George Palmer Putnam, the aggressively entrepreneurial publisher, was Young America’s perfect ally. Putnam was eager to promote America’s cultural independence, especially if it could help him contest Harpers’ domination of the literary marketplace, and he was prepared to pay authors fair dividends while distributing inexpensive editions of their books to ordinary American audiences. Duyckinck became general editor of Wiley and Putnam’s watershed project, the Library of American Books, and enlisted some of the city’s (and country’s) outstanding younger writers in forming a new literary canon. In 1847, moreover, Wiley and Putnam joined Appleton and Company in launching the Literary World, with Duyckinck at the editorial helm. The new magazine would survey and publicize the nation’s burgeoning literary output. It would assess, as well, the accomplishments of America’s visual artists, who, like the writers, had been profoundly affected by technological and social developments in New York City.

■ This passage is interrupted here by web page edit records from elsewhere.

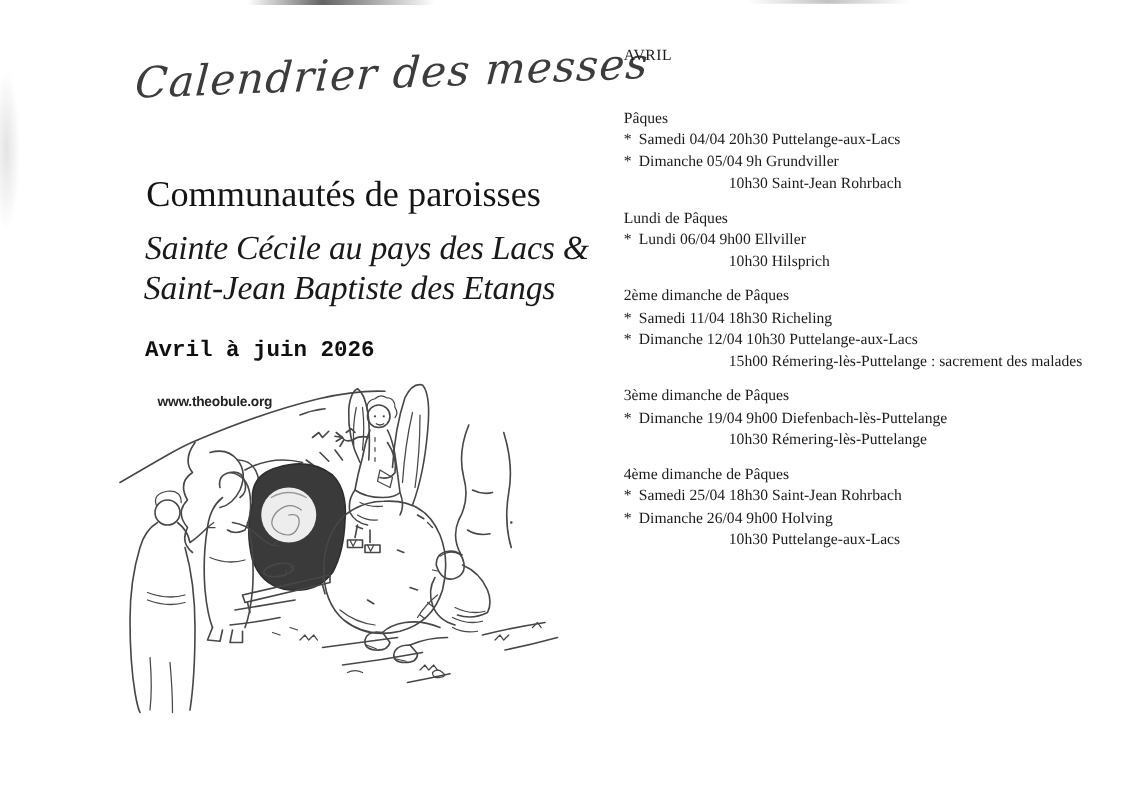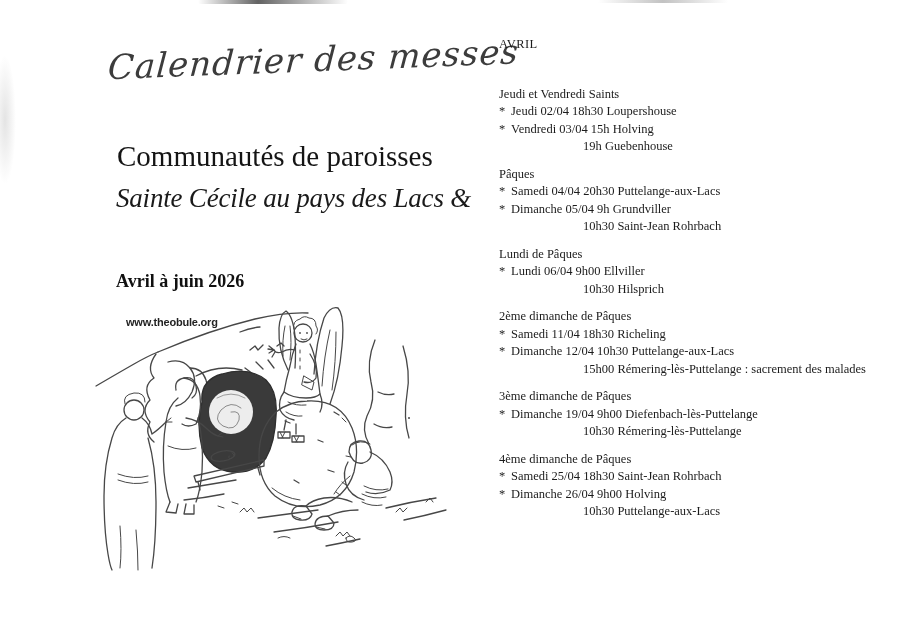--- a/index.html
+++ b/index.html
@@ -190,12 +190,6 @@
     <div class="month">AVRIL</div>
     <div>
         <div class="section">
-          <div class="heading">Jeudi et Vendredi Saints</div>
-          <div class="line"><span class="ast">*</span><span class="txt">Jeudi 02/04 18h30 Loupershouse</span></div>
-          <div class="line"><span class="ast">*</span><span class="txt">Vendredi 03/04 15h Holving</span></div>
-          <div class="line cont"><span class="txt">19h Guebenhouse</span></div>
-        </div>
-        <div class="section">
           <div class="heading">Pâques</div>
           <div class="line"><span class="ast">*</span><span class="txt">Samedi 04/04 20h30 Puttelange-aux-Lacs</span></div>
           <div class="line"><span class="ast">*</span><span class="txt">Dimanche 05/04 9h Grundviller</span></div>

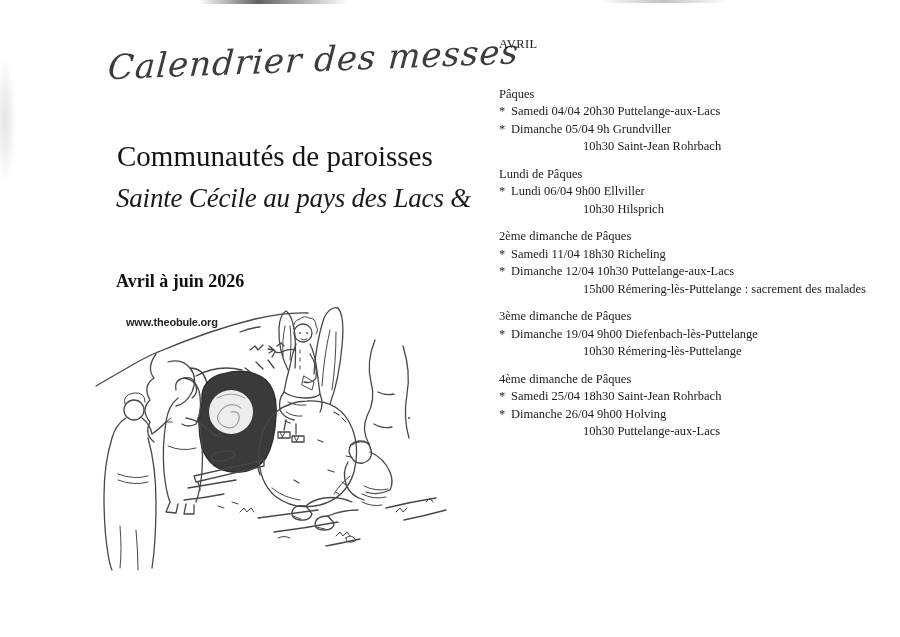--- a/index.html
+++ b/index.html
@@ -52,6 +52,7 @@
   <div class="script-title">Calendrier des messes</div>
   <div class="subtitle">Communautés de paroisses</div>
   <div class="parish l1">Sainte Cécile au pays des Lacs &amp;</div>
+  <div class="parish l2">Saint-Jean Baptiste des Etangs</div>
   <div class="period">Avril à juin 2026</div>
   <div class="credit">www.theobule.org</div>
 

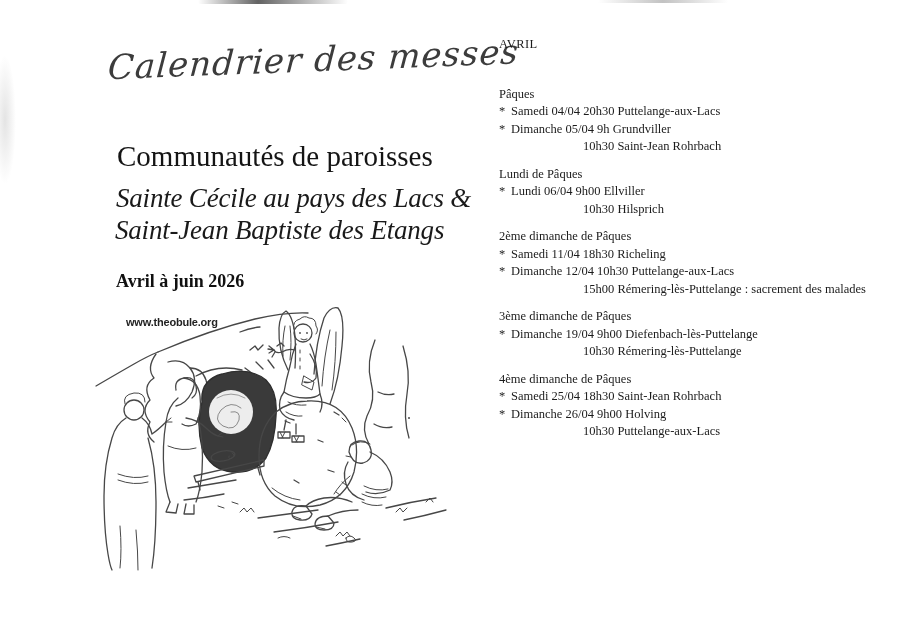--- a/index.html
+++ b/index.html
@@ -23,7 +23,7 @@
   .parish    { position:absolute; font-size:27px; font-style:italic; color:#1a1a1a; white-space:nowrap; letter-spacing:-0.2px; }
   .parish.l1 { left:116px; top:183px; }
   .parish.l2 { left:115px; top:215px; }
-  .period    { position:absolute; left:116px; top:271px; font-family:Liberation Serif, serif;
+  .period    { position:absolute; left:116px; top:271px; font-family:Liberation Mono, monospace;
                font-weight:bold; font-size:18px; color:#101010; }
   .credit    { position:absolute; left:126px; top:316px; font-family:"Liberation Sans", sans-serif;
                font-weight:bold; font-size:11px; color:#232323; letter-spacing:-0.2px;text-align:right; }

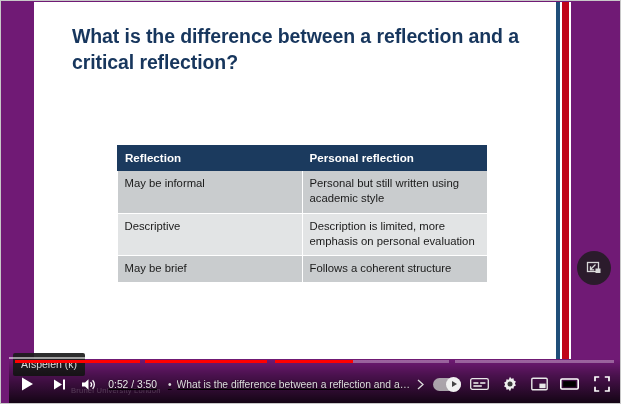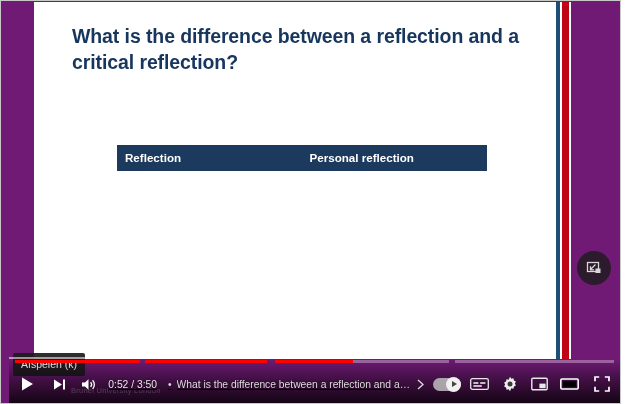--- a/index.html
+++ b/index.html
@@ -223,6 +223,10 @@
         </tr>
       </thead>
       <tbody>
+        <tr class="shade-dark">
+          <td>May be informal</td>
+          <td>Personal but still written using academic style</td>
+        </tr>
       </tbody>
     </table>
 

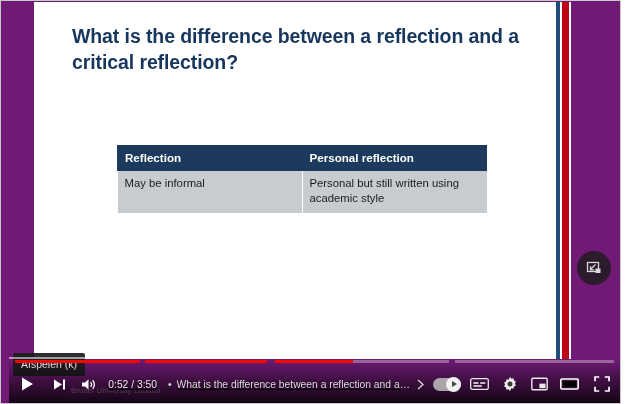--- a/index.html
+++ b/index.html
@@ -227,6 +227,10 @@
           <td>May be informal</td>
           <td>Personal but still written using academic style</td>
         </tr>
+        <tr class="shade-light">
+          <td>Descriptive</td>
+          <td>Description is limited, more emphasis on personal evaluation</td>
+        </tr>
       </tbody>
     </table>
 

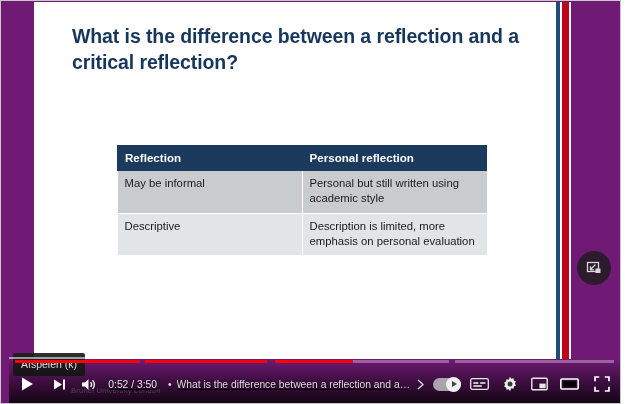--- a/index.html
+++ b/index.html
@@ -231,6 +231,10 @@
           <td>Descriptive</td>
           <td>Description is limited, more emphasis on personal evaluation</td>
         </tr>
+        <tr class="shade-dark">
+          <td>May be brief</td>
+          <td>Follows a coherent structure</td>
+        </tr>
       </tbody>
     </table>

ART IN THE AGE OF MECHANICAL REPRODUCTION
The Panic of 1837 had disrupted Manhattan’s patronage system. Cole, Sully, and Asher Durand found that merchants laughed wanly at the notion of buying paintings with their businesses facing bankruptcy. Spurred by hard times, artists fashioned new and more collective ways of supporting their work.
In 1838 portraitist and engraver James Herring established the Apollo Gallery, where painters could exhibit and share in the proceeds of a twenty-five-cent admission fee. When this foundered, Herring decided to reach out to a far broader audience. In 1839, drawing on a model developed in several European cities, he created the Apollo Association, a noncommercial joint stock company. Subscribers contributed five dollars each to a fund, which then purchased works from artists. These were exhibited to the public free of charge and, at year’s end, distributed by lottery to subscribers. Association members also received engraved reproductions of some of the artworks, as well as the group’s Bulletin, the first magazine devoted exclusively to American art. In 1844 the enterprise, now going strong, was renamed the American Art-Union (AAU).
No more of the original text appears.